What this task involves
Take the data below. Output it exactly from its first line through the line containing "(163, 1157) none -> (463, 765) //".

Data to use
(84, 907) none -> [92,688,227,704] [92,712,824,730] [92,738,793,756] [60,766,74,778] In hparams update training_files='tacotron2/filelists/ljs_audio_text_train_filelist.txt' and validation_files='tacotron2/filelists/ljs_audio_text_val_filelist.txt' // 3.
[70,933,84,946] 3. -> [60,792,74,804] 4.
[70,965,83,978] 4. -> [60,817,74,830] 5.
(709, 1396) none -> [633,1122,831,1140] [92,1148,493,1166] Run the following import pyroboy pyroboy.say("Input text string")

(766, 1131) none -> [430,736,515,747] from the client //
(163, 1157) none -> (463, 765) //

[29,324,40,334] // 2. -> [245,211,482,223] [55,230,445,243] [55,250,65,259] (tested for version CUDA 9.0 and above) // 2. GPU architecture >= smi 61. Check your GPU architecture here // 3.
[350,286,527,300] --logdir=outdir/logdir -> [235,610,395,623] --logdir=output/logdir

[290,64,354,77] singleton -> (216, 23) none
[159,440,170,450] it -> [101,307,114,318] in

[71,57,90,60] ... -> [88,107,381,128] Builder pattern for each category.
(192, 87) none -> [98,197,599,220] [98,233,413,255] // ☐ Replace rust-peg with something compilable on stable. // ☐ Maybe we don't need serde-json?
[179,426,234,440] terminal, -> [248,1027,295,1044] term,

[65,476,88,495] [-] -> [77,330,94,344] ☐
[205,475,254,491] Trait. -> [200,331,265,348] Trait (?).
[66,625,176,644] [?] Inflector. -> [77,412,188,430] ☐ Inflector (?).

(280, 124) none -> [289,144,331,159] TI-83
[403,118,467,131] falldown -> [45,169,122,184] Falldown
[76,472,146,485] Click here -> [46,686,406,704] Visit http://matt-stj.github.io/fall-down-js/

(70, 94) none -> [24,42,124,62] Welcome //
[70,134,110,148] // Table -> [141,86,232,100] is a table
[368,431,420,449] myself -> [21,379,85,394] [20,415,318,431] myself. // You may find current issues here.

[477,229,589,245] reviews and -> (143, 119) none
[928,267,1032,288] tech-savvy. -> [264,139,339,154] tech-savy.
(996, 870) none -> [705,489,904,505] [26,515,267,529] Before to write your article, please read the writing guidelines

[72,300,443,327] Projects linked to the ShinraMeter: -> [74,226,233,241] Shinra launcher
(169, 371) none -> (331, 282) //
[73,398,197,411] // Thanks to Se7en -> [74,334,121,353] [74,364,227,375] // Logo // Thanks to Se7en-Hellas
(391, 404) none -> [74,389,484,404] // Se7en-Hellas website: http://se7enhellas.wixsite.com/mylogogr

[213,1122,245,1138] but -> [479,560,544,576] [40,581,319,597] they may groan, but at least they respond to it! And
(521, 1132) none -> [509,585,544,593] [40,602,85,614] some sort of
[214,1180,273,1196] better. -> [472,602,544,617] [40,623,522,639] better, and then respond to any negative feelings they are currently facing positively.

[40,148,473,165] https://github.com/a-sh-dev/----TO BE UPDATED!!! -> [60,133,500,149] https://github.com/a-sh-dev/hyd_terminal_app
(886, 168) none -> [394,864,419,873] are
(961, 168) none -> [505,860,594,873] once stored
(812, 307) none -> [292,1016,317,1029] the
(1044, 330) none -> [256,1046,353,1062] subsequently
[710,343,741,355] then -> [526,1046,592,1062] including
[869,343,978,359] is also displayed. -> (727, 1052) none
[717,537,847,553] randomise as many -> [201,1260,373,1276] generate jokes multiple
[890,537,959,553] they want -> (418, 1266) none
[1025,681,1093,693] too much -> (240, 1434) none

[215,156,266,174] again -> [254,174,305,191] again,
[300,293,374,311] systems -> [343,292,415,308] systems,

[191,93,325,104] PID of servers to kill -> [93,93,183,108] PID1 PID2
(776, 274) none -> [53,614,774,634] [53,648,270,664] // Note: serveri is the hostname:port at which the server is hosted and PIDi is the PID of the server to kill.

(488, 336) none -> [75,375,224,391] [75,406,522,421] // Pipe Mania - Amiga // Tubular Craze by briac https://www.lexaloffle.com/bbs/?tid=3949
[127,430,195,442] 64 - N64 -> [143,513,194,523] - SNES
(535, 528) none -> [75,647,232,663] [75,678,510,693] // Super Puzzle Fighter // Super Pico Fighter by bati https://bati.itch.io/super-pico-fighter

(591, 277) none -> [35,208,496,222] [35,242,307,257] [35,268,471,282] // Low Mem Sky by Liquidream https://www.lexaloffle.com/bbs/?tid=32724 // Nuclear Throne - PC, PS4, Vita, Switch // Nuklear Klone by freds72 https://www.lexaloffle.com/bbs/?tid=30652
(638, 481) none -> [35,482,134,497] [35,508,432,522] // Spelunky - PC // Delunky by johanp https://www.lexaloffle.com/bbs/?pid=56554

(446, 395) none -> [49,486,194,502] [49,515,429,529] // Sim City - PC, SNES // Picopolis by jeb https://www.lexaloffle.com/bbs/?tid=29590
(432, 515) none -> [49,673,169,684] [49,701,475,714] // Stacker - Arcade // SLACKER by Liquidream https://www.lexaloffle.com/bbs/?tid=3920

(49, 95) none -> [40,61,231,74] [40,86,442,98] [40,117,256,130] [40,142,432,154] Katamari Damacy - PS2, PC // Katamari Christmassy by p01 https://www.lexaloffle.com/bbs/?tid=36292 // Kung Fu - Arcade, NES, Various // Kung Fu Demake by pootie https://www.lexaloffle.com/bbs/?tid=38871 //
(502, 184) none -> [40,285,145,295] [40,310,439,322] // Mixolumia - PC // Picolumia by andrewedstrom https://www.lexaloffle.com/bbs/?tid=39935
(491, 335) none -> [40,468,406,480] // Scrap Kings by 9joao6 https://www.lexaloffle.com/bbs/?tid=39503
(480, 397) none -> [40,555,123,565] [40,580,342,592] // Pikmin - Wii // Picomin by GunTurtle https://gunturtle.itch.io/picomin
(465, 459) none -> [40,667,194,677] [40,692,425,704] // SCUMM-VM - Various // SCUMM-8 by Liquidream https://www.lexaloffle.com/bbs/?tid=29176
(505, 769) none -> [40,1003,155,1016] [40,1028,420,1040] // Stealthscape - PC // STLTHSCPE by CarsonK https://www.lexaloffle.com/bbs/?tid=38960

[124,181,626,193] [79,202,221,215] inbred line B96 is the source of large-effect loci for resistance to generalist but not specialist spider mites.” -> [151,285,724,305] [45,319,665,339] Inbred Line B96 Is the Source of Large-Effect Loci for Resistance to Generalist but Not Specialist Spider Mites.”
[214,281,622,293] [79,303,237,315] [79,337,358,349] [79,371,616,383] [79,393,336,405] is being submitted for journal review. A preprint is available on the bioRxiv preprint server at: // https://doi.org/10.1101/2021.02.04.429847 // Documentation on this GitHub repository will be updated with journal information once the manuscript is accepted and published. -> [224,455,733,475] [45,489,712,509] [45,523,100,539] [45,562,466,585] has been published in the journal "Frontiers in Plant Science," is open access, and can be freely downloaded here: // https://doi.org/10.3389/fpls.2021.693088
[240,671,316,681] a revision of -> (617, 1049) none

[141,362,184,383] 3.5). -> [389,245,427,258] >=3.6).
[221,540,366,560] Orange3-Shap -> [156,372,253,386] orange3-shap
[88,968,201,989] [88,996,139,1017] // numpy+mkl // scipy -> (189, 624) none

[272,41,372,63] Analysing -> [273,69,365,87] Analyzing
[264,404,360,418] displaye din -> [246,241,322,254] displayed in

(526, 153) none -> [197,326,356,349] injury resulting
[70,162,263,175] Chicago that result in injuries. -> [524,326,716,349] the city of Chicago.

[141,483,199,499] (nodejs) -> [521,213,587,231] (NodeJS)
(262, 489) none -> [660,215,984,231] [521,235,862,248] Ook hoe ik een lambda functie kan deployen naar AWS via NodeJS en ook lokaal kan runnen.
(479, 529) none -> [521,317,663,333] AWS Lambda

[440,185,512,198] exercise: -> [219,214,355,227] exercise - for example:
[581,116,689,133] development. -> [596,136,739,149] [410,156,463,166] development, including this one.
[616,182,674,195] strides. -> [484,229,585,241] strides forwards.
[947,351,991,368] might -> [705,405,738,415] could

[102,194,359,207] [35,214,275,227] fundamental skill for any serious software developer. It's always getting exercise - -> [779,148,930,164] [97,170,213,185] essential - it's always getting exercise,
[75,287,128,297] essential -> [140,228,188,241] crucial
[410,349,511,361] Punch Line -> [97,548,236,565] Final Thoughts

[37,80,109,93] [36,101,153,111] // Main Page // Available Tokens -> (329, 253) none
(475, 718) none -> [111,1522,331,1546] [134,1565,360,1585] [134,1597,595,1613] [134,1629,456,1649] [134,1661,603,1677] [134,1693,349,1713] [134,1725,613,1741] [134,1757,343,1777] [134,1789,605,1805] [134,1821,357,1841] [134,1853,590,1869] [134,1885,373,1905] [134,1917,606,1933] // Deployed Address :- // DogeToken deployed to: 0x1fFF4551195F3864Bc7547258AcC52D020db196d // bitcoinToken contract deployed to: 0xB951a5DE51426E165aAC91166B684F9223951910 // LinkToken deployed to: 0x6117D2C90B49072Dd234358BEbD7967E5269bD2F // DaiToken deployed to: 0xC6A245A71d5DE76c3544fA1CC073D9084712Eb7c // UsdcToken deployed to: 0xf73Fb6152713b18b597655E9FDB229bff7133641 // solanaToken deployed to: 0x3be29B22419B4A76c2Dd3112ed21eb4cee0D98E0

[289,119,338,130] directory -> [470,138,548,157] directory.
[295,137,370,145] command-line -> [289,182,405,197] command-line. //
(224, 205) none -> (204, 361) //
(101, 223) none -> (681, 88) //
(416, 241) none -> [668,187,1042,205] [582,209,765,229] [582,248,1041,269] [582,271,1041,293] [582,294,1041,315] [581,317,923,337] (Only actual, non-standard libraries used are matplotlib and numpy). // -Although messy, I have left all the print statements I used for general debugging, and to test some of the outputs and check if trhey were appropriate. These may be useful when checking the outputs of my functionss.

Exercise output
(84, 907) none -> [92,688,227,704] [92,712,824,730] [92,738,793,756] [60,766,74,778] In hparams update training_files='tacotron2/filelists/ljs_audio_text_train_filelist.txt' and validation_files='tacotron2/filelists/ljs_audio_text_val_filelist.txt' // 3.
[70,933,84,946] 3. -> [60,792,74,804] 4.
[70,965,83,978] 4. -> [60,817,74,830] 5.
(709, 1396) none -> [633,1122,831,1140] [92,1148,493,1166] Run the following import pyroboy pyroboy.say("Input text string")

(766, 1131) none -> [430,736,515,747] from the client //
(163, 1157) none -> (463, 765) //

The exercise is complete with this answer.